[Records from a collection]

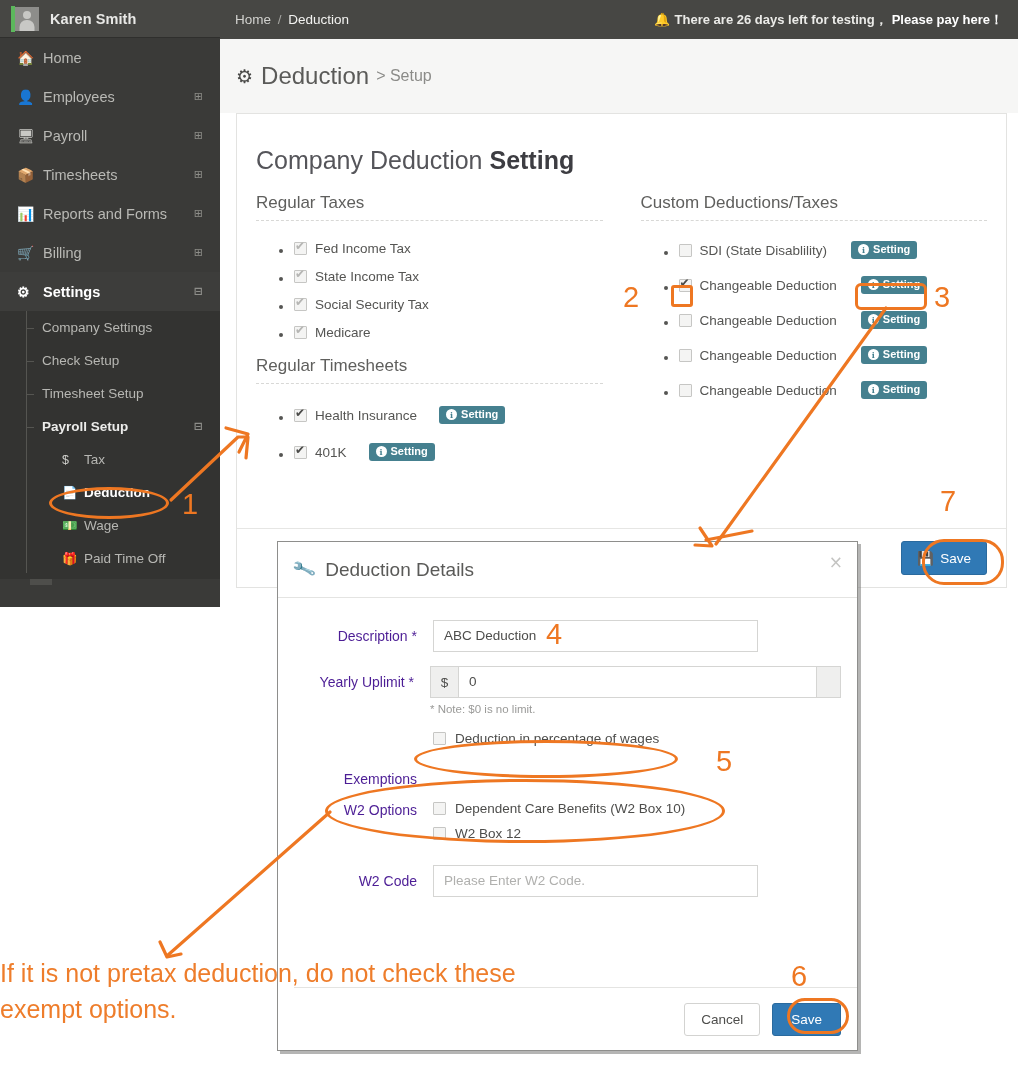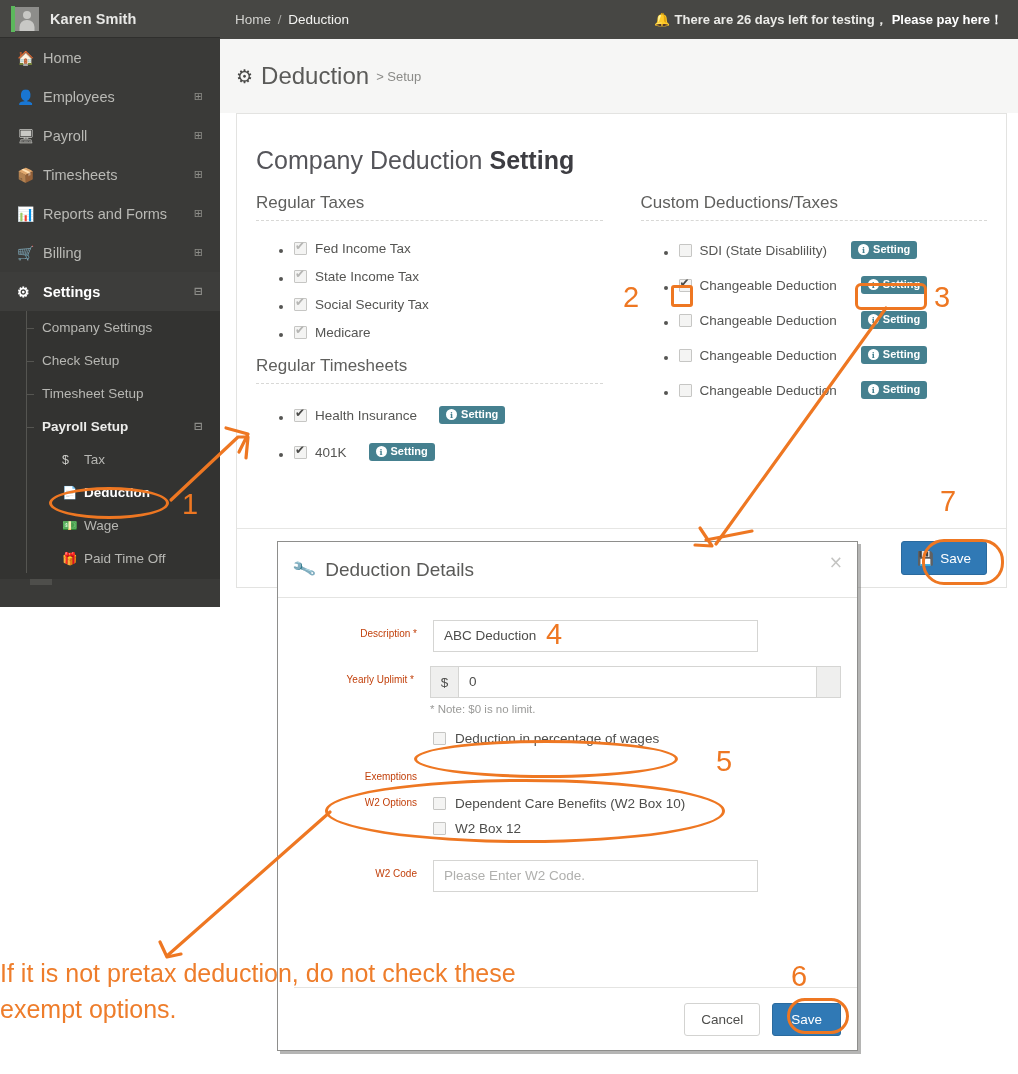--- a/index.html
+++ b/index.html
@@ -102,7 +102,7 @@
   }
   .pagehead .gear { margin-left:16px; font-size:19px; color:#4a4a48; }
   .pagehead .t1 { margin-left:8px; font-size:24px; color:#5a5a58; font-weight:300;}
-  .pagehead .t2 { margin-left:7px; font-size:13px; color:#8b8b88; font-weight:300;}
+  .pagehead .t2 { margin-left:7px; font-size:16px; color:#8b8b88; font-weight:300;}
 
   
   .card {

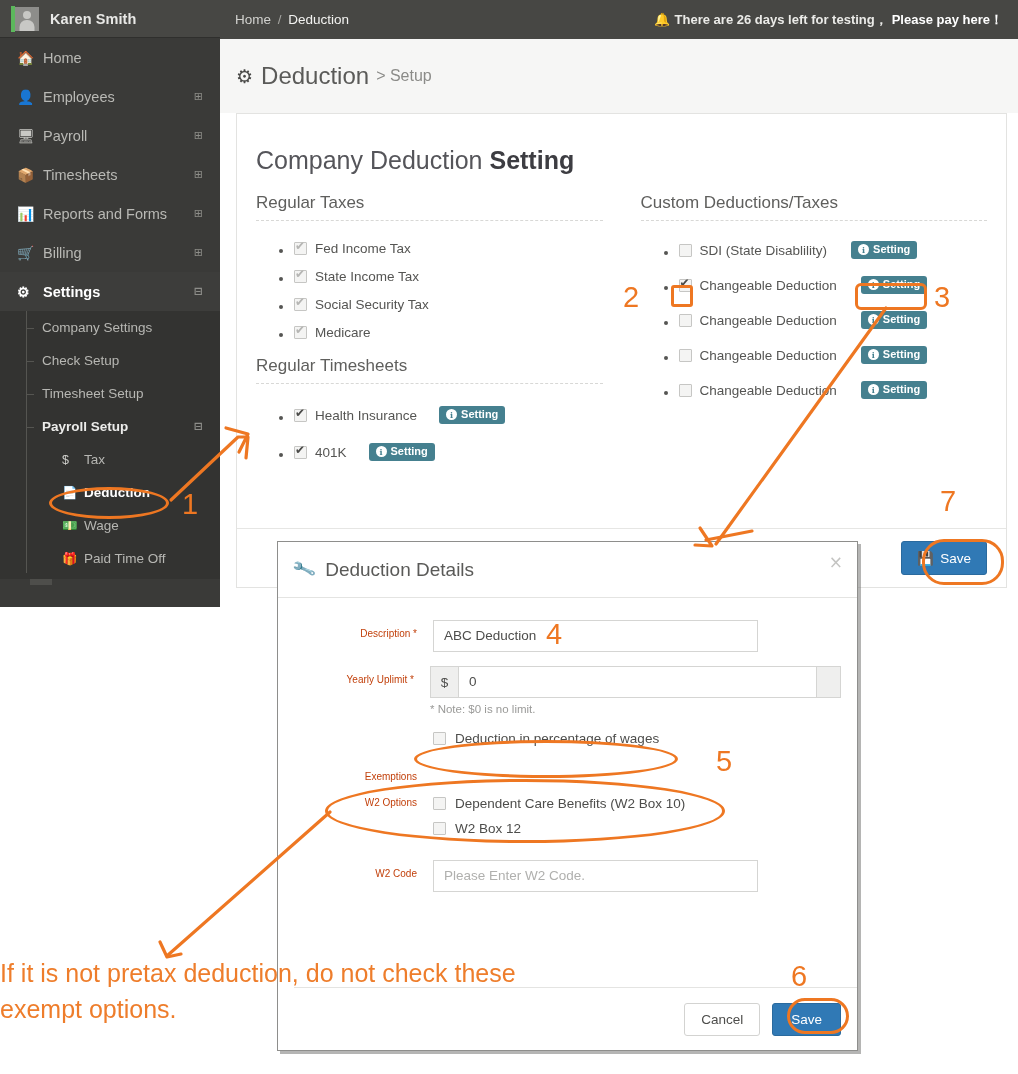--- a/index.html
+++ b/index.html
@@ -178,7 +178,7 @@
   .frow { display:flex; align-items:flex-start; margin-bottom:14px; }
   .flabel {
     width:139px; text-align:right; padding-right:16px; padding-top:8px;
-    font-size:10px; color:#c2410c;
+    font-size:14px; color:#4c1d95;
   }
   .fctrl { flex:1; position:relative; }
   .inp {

→ **DIRECTIONS**: I would like you to retype exactly the lines running from the one containing "margin-left:7px; font-size:16px; color:#8b8b88;" to the last line of the entries, both included, leaving all pictures out.

→ **OUTPUT FOR THIS EXERCISE**:
+  .pagehead .t2 { margin-left:7px; font-size:16px; color:#8b8b88; font-weight:300;}
 
   
   .card {

--- a/index.html
+++ b/index.html
@@ -178,7 +178,7 @@
   .frow { display:flex; align-items:flex-start; margin-bottom:14px; }
   .flabel {
     width:139px; text-align:right; padding-right:16px; padding-top:8px;
-    font-size:10px; color:#c2410c;
+    font-size:14px; color:#4c1d95;
   }
   .fctrl { flex:1; position:relative; }
   .inp {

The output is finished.